キルウォードビーとペッカムの誤算

前にちらっと言及した論考だけれど、坂口昂吉「オクスフォードにおけるアリストテレス禁令について」(史学 34(1)、慶応義塾大学、1961)を読み直してみた。うーむ、今なお実に読ませる論考だ。というわけで、内容をメモ的にまとめておこう。オクスフォードのこの禁令というのは、パリでタンピエの禁令が出た1277年3月7日からわずか11日後に、アリストテレスの教説を禁止しようとカンタベリー大司教のロバート・キルウォードビーが、オクスフォード大学の教授の会議で発布した30箇条から成る禁令。キルウォードビーに続いてカンタベリー大司教になったジョン・ペッカムもこれを1284年に再発布するのだけれど、パリの禁令と違い、こちらは後に大いに批判されて総スカンを食らってしまう。同論考によれば、両禁令が大きく違うのは、オクスフォードの方には禁令事項にトマスなどが主張する形相単一説が含まれていたという点。で、これがどうやら両禁令のその後を分かつことになるらしい。

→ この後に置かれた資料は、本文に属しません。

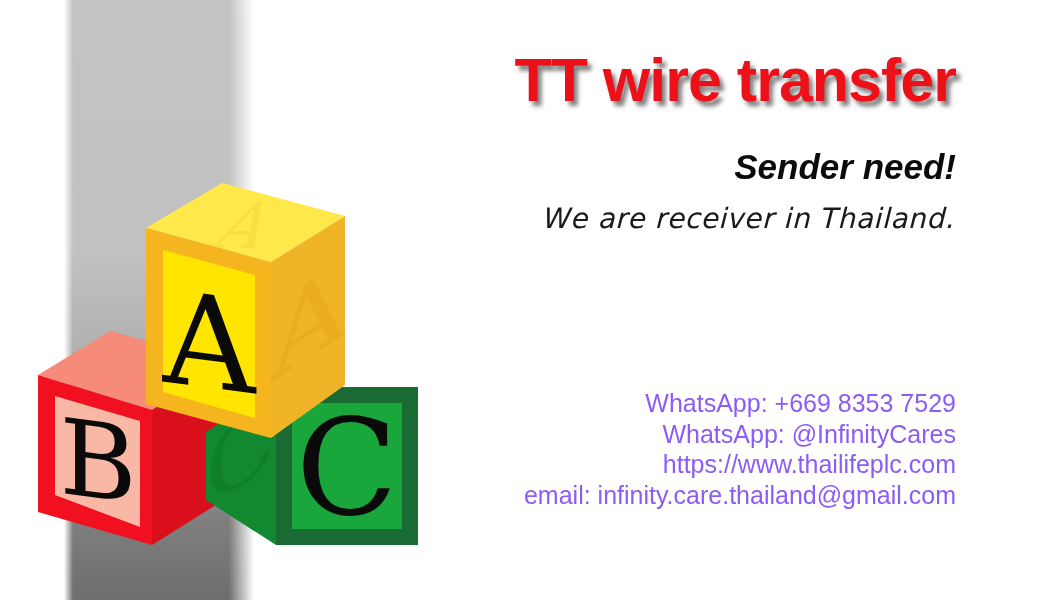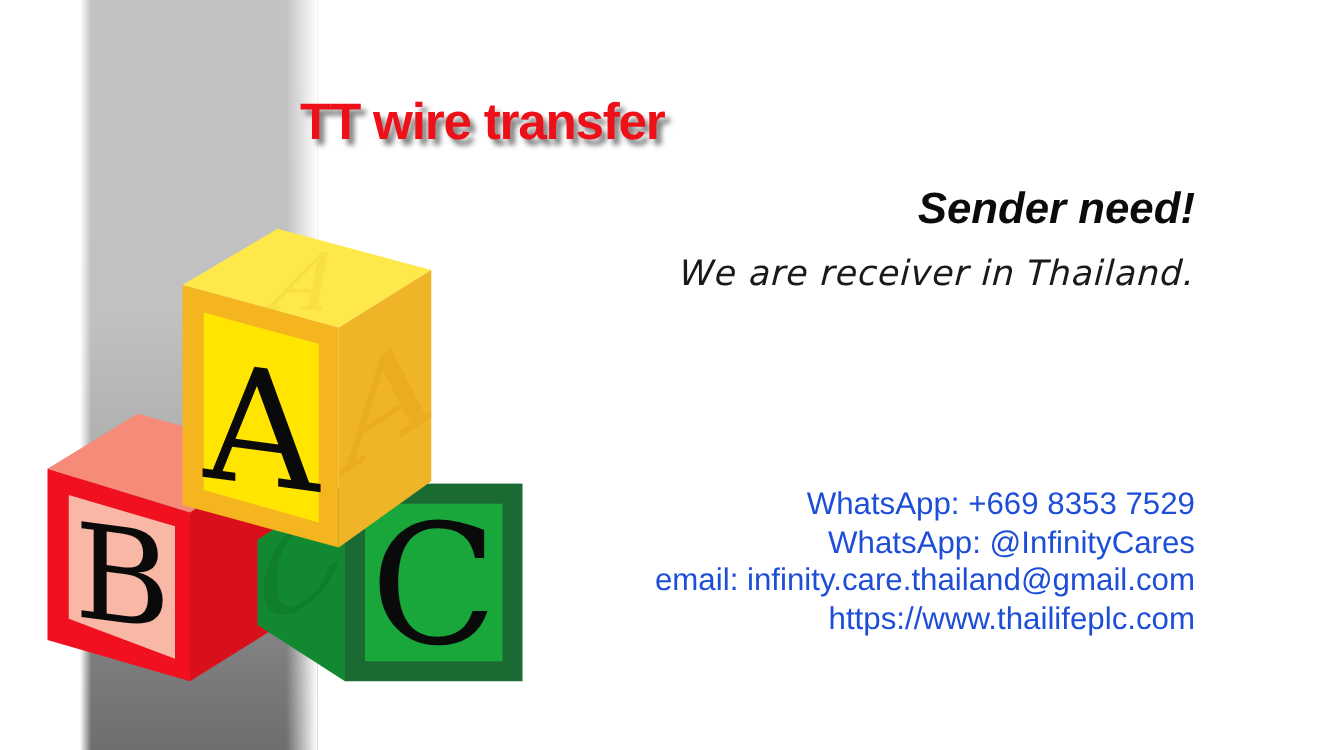"TT wire transfer" .headline { font-size: 41px -> 61px; text-align: left -> right; top: 77px -> 50px }
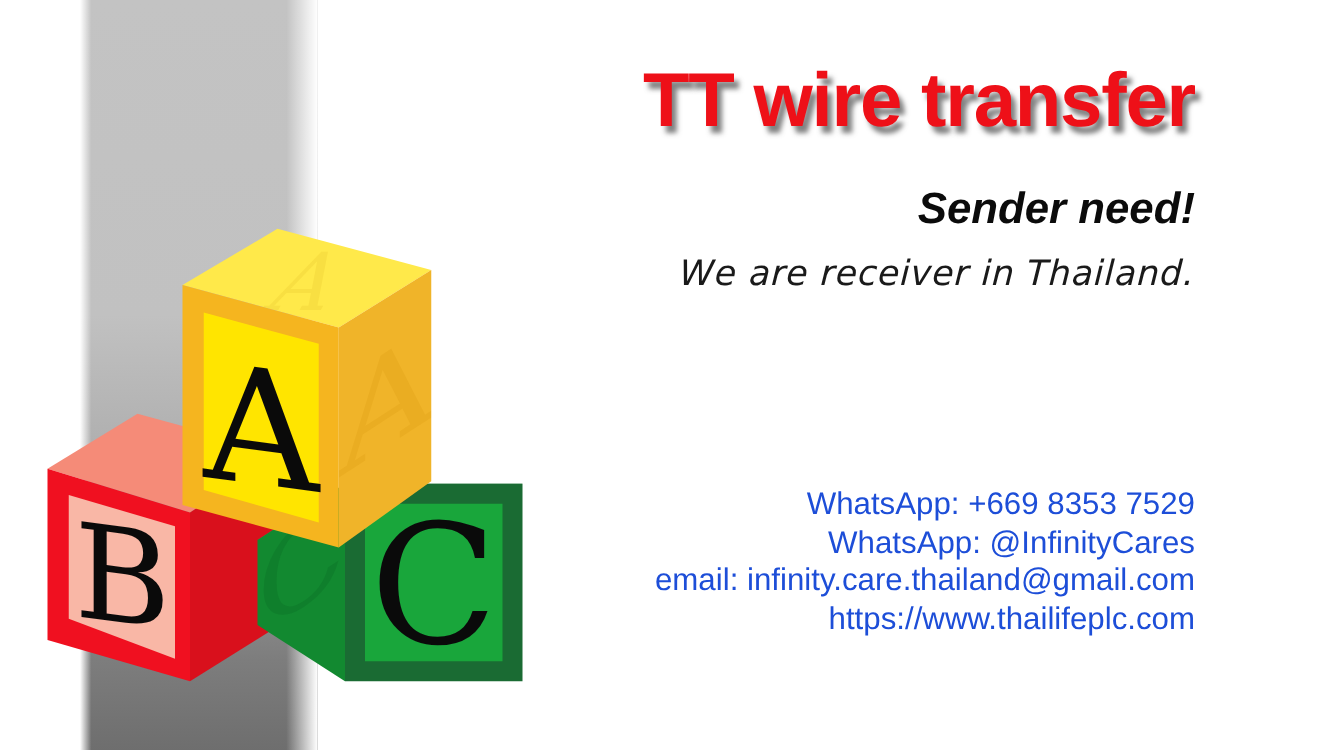"WhatsApp: +669 8353 7529" .contact { color: #1d4ed8 -> #8b5cf6 }
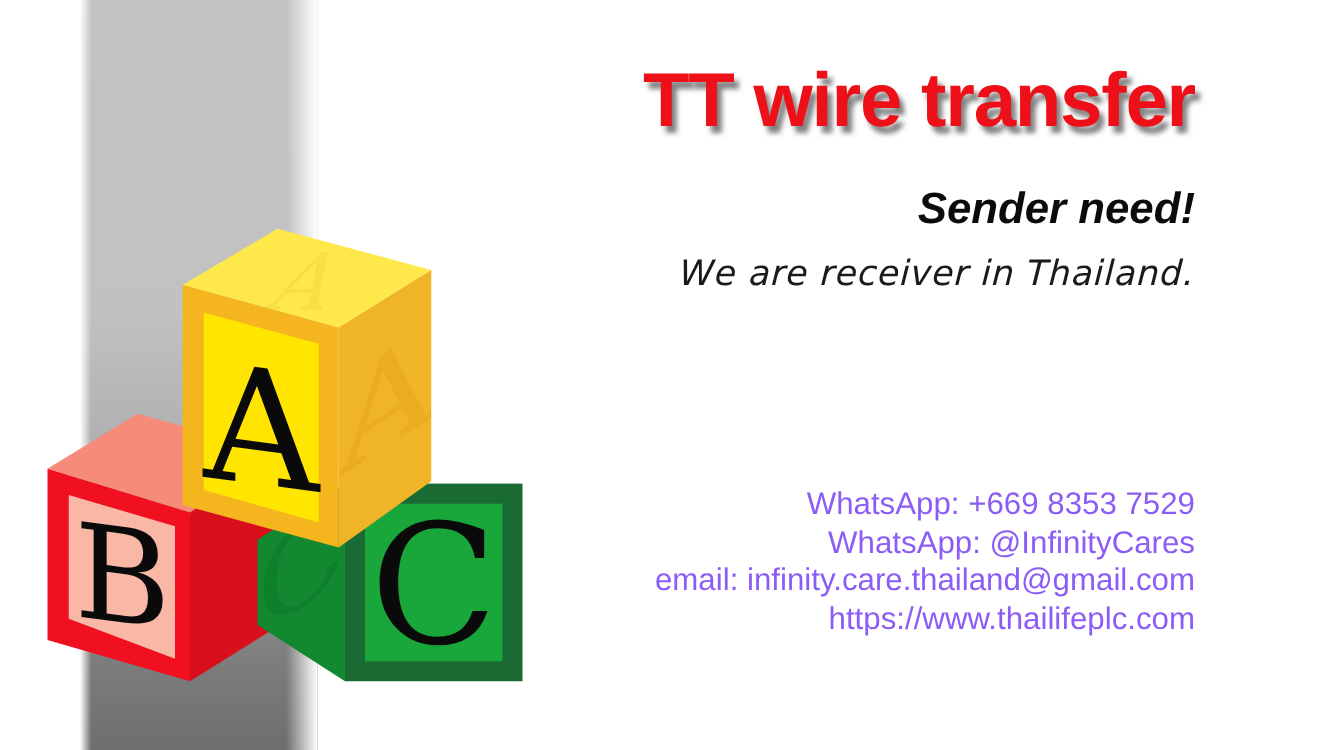"email: infinity.care.thailand@gmail.com" div.line { order: before "https://www.thailifeplc.com" -> after "https://www.thailifeplc.com" }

キルウォードビーはトマスと同じくドミニコ会士なのだけれど、思想的にはアウグスティヌス主義を標榜し、そのため形相多数説(複数形相論)を擁護する立場にあった。続くペッカムはフランシスコ会士で、こちらはもとより形相多数説を取っていた。形相単一説を採用すると、無からの創造や死後の肉体の在り方といった教義との整合性に支障をきたす。そのために彼らは形相単一説を糾弾するのだけれど、キルウォードビーの発布後すぐに、コリント司教のコンフレトのペトルスからその点についての批判が寄せられ、またペッカムのほうは、ドミニコ会の英国管区長ホットハムのウィリアムから、トマスとドミニコ会への侮辱だとの非難を受ける。当時アウグスティヌス主義は高位聖職者の間に広く浸透していて(ドミニコ会、フランシスコ会の別なく)、その意味でアリストテレス主義に対する危惧は高まりを見せ、パリの禁令とほぼ連動する形でオクスフォードの禁令は出されるのだけれど、キルウォードビーとペッカムは見誤った点は、一方でトマス主義もまたじわじわと勢力を拡大していたという点。同論文によると、キルウォードビーが禁令を出した翌年の1278年にミラノで開かれたドミニコ会の総会は、彼と英国管区長を非難しているといい、翌1279年のパリでのドミニコ会総会では、トマスの教説がドミニコ会の公の学説として認められた。一方、ペッカムが属するフランシスコ会もその後に態度を硬化させていて、1282年のストラスブールのフランシスコ会総会では、トマスの書が禁書扱いになっているという。ペッカムは形相単一説がそうした両修道会の争いの要になっていることを見誤っていたらしい。